__Source information__.
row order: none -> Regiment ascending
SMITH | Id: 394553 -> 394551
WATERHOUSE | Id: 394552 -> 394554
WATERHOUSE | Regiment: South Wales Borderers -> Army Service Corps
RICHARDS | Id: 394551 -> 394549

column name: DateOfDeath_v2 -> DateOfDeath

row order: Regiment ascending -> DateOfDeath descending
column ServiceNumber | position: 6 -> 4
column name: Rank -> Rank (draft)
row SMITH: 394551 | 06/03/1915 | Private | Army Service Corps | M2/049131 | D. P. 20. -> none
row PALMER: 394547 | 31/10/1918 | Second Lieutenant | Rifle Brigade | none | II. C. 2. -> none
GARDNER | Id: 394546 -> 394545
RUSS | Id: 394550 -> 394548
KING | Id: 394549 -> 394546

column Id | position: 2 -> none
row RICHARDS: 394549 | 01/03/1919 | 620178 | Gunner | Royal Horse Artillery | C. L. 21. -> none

...

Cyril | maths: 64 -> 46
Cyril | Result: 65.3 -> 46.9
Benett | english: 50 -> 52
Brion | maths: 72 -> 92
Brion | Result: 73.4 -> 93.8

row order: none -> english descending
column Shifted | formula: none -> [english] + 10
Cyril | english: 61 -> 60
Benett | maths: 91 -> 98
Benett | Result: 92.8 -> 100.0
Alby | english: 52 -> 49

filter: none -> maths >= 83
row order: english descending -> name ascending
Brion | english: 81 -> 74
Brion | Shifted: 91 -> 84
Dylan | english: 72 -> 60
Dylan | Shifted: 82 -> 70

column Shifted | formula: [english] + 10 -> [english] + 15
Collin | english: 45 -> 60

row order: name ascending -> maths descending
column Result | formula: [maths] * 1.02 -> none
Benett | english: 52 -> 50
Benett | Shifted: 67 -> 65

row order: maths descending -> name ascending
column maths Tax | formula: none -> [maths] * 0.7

__Problem requirements__. Above are the records. Copy the lines beginning at the one that has "row order: name ascending -> maths descending" and ending with the one that has "column maths Tax", unchanged.

__Answer for the task__.
row order: name ascending -> maths descending
column Result | formula: [maths] * 1.02 -> none
Benett | english: 52 -> 50
Benett | Shifted: 67 -> 65

row order: maths descending -> name ascending
column maths Tax | formula: none -> [maths] * 0.7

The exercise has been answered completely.